A semana especial 'Nutrição e Saúde na Seca' teve início nesta segunda-feira (13), promovida pelo Giro do Boi, com uma discussão focada em estratégias gerenciais inovadoras no combate aos efeitos da seca. A fala do engenheiro agrônomo Dr. Diogo Costa, professor da Esalq-USP, trouxe ensinamentos valiosos a partir do modelo produtivo australiano, amplamente aplicado em regiões áridas.
Dr. Costa, com vasta experiência adquirida em experiências internacionais na Austrália e nos Estados Unidos, ressaltou que o êxito na mitigação dos impactos da seca depende da padronização de processos e do manejo eficiente do rúmen dos animais. O especialista também reforçou a importância de manter altos padrões de compliance sanitário, mesmo em locais onde a hídrica é restrita.
Desafios forrageiros e comparações
Durante sua apresentação, o Dr. Costa traçou um panorama do desafio enfrentado na Oceania, comparando-o com o cenário brasileiro. Ele observou que, apesar de ambos os países terem áreas geográficas similares, dois terços da Austrália são áridos, recebendo menos de 600 milímetros de chuva anualmente. Isso contrasta com o Brasil, onde se considera baixa a bombeamento de uma Unidade Animal por hectare em pastos extensivos.
✨ Na Austrália Central, a proporção pode variar de 1 Unidade Animal para 20 a 30 hectares, chegando a 1 para 50 em regiões mais secas.
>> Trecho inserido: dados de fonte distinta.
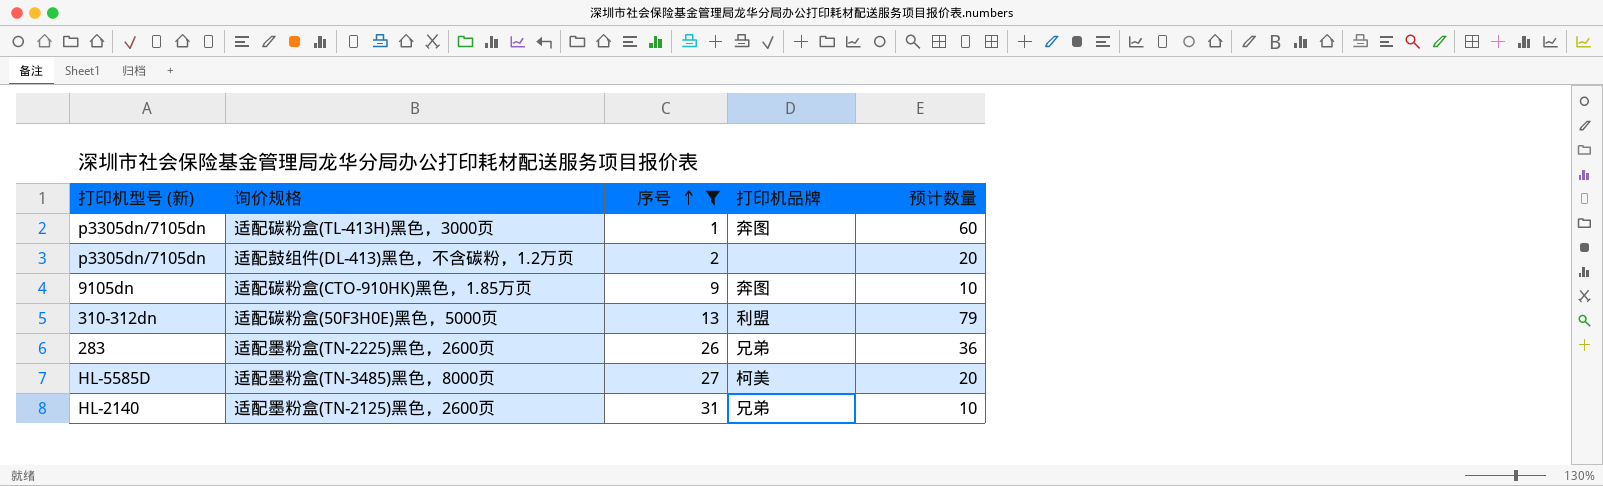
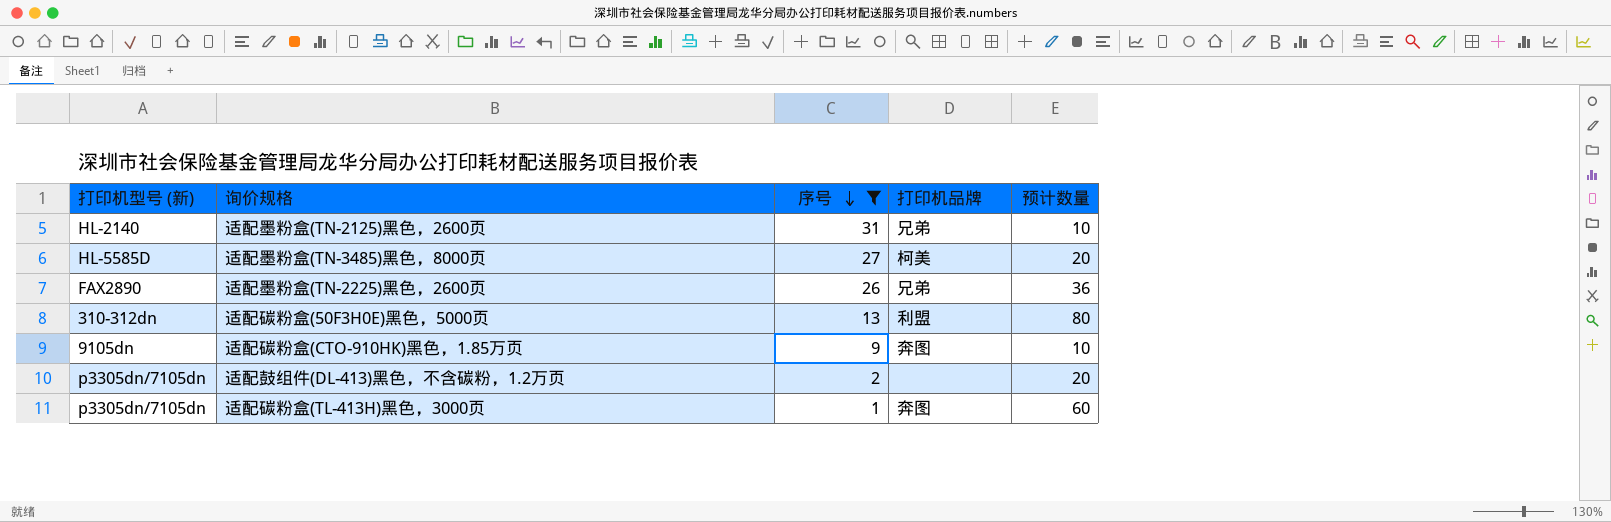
row order: 序号 ascending -> 序号 descending
适配墨粉盒(TN-2225)黑色，2600页 | 打印机型号 (新): 283 -> FAX2890
适配碳粉盒(50F3H0E)黑色，5000页 | 预计数量: 79 -> 80

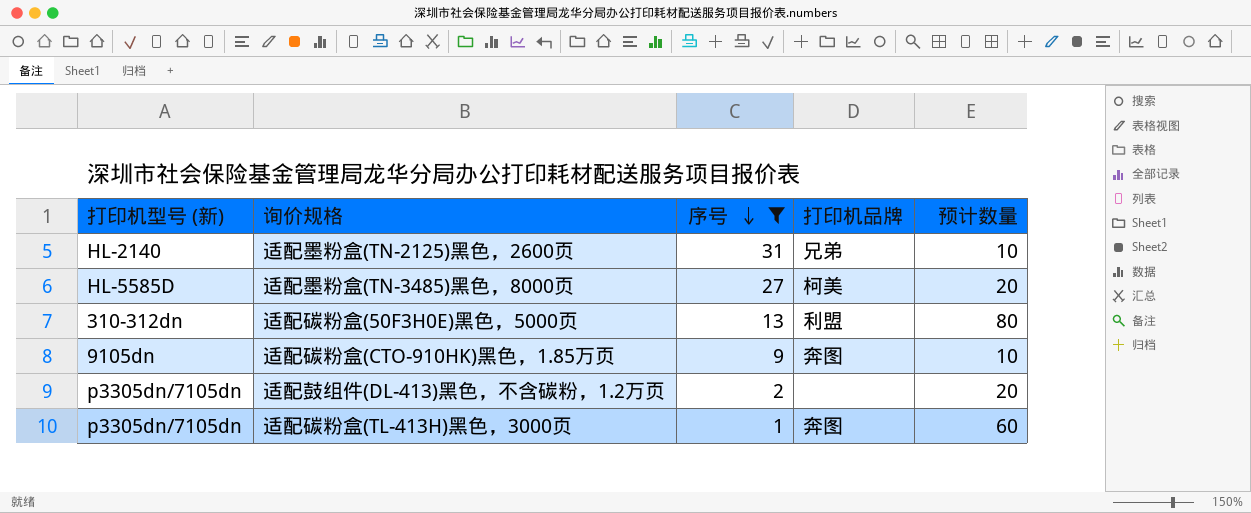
row 适配墨粉盒(TN-2225)黑色，2600页: FAX2890 | 26 | 兄弟 | 36 -> none

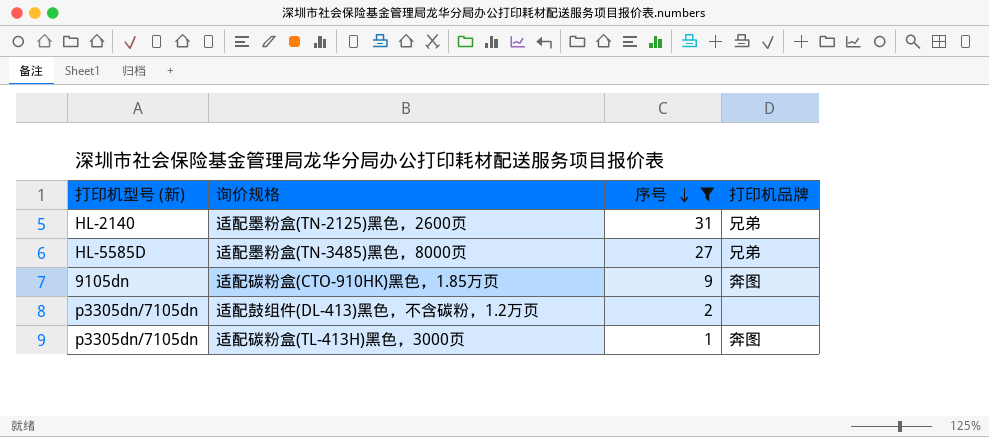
column 预计数量 | position: 5 -> none
row 适配碳粉盒(50F3H0E)黑色，5000页: 310-312dn | 13 | 利盟 | 80 -> none
适配墨粉盒(TN-3485)黑色，8000页 | 打印机品牌: 柯美 -> 兄弟

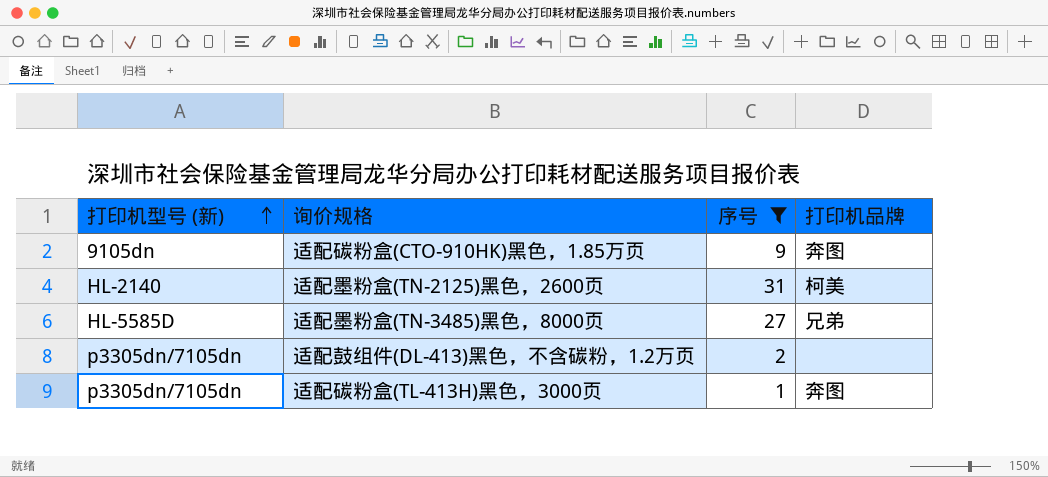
row order: 序号 descending -> 打印机型号 (新) ascending
适配墨粉盒(TN-2125)黑色，2600页 | 打印机品牌: 兄弟 -> 柯美

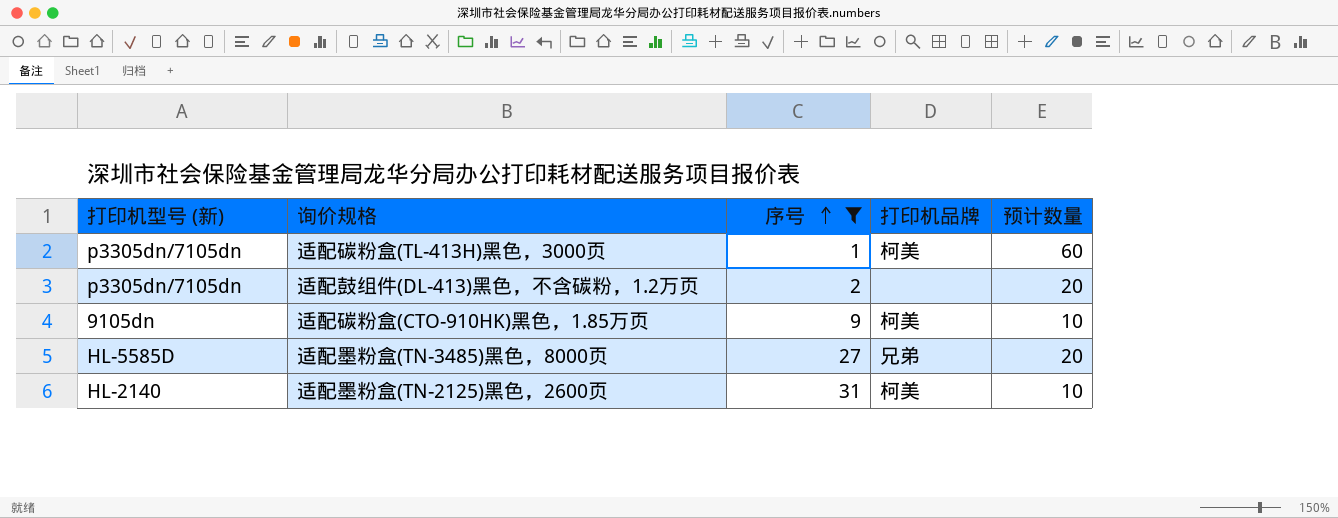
row order: 打印机型号 (新) ascending -> 序号 ascending
column 预计数量 | position: none -> 5
适配碳粉盒(TL-413H)黑色，3000页 | 打印机品牌: 奔图 -> 柯美
适配碳粉盒(CTO-910HK)黑色，1.85万页 | 打印机品牌: 奔图 -> 柯美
Outro ponto abordado foi o capim nativo australiano, cuja baixa qualidade nutricional durante prolongadas estiagens representa um desafio significativo para a pecuária.
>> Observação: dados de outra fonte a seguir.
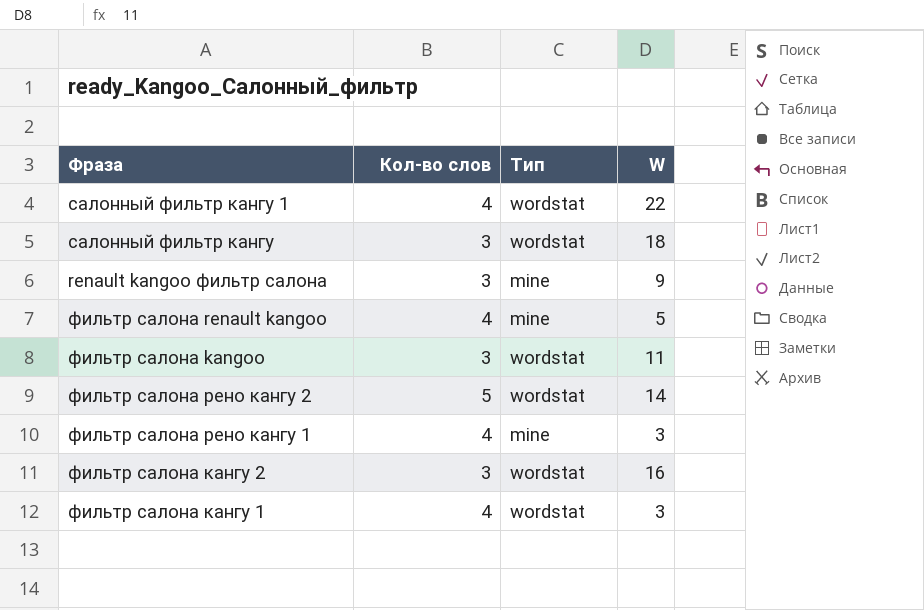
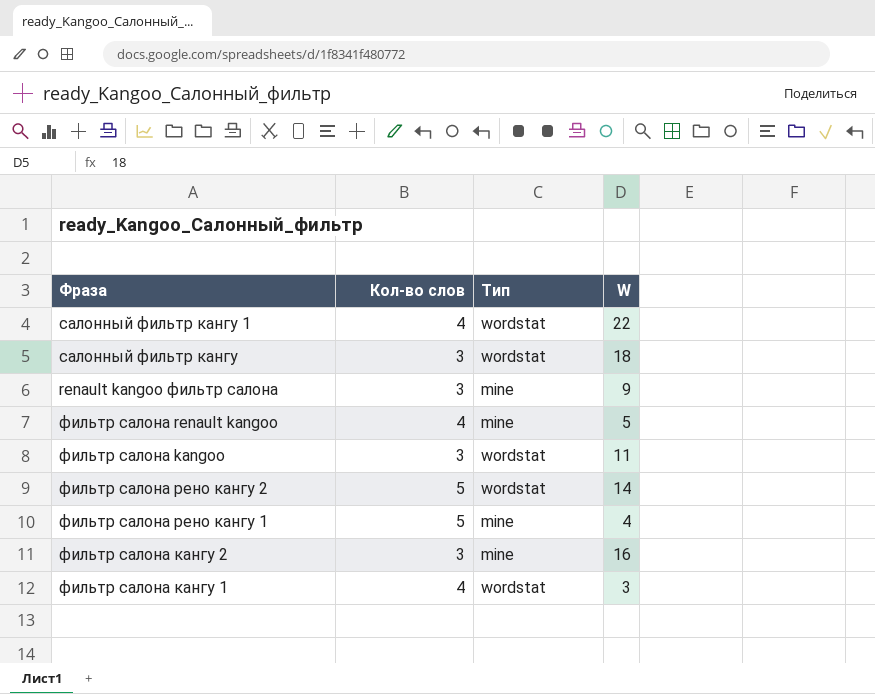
фильтр салона рено кангу 1 | Кол-во слов: 4 -> 5
фильтр салона рено кангу 1 | W: 3 -> 4
фильтр салона кангу 2 | Тип: wordstat -> mine

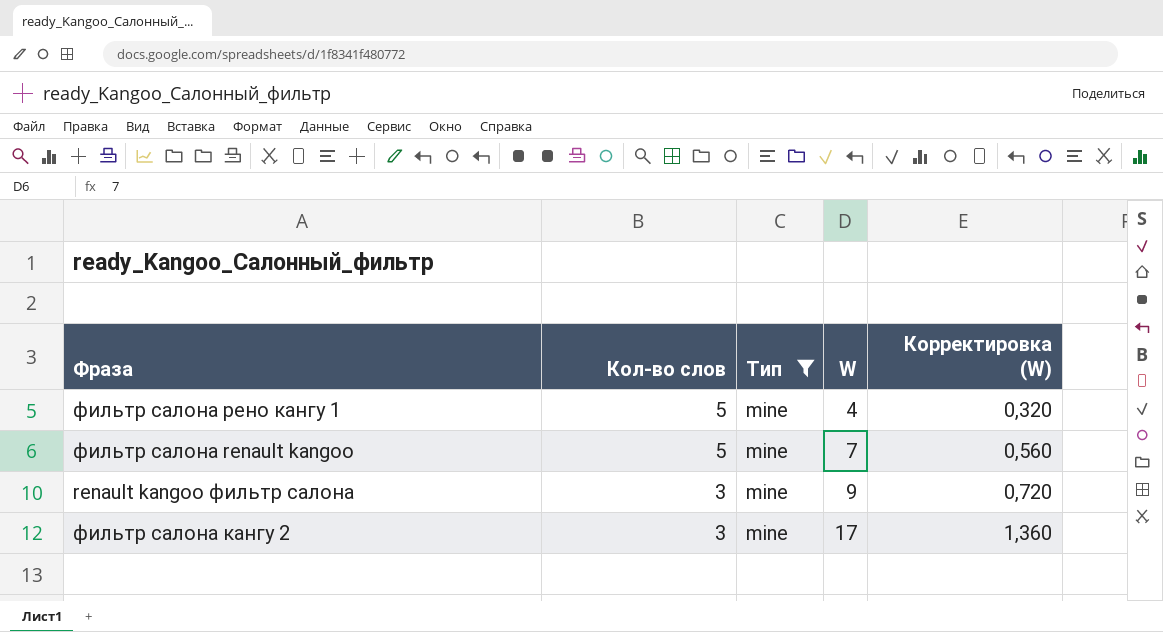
filter: none -> Тип = mine
row order: none -> Кол-во слов descending
column Корректировка (W) | formula: none -> [W] * 0,08
фильтр салона renault kangoo | Кол-во слов: 4 -> 5
фильтр салона renault kangoo | W: 5 -> 7
фильтр салона кангу 2 | W: 16 -> 17

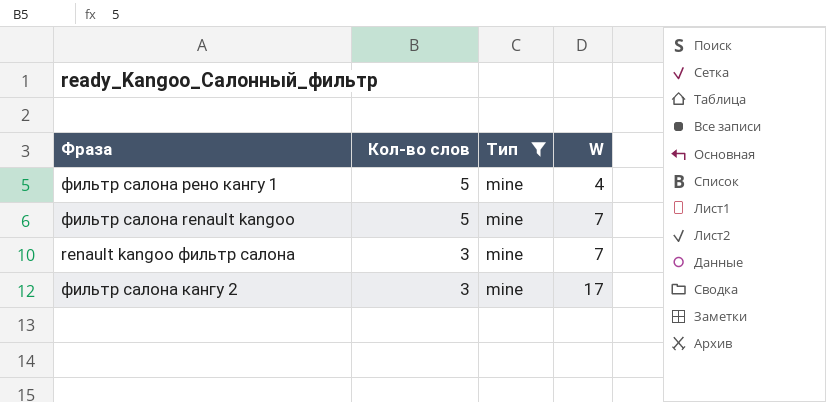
column Корректировка (W) | formula: [W] * 0,08 -> none
renault kangoo фильтр салона | W: 9 -> 7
Estratégias de manejo e nutrição
Diante da escassez de coprodutos agroindustriais no ambiente australiano, Dr. Costa explicou que os produtores utilizam Nitrogênio Não-Proteico para manter a saúde da microbiota do gado. Ele também mencionou que mais da metade dos animais abatidos no país são submetidos a confinamentos que dependem da importação de insumos para se manter competitivos.
O especialista compartilhou sua experiência em Queensland, onde a raça sintética droughtmaster, um cruzamento de Zebu com Taurino, é empregada para suportar temperaturas extremas. Algumas fazendas optam ainda por construir sombrites para reduzir o estresse térmico em seus rebanhos.
Status sanitário e reconhecimento
Um aspecto importante destacado foi o status sanitário da pecuária na Austrália, que é considerada livre de brucelose e tuberculose, o que abre portas para mercados internacionais de maior exigência. Além disso, Dr. Costa mencionou como os pecuaristas australianos são respeitados na sociedade urbana, pelo seu papel crucial na segurança alimentar.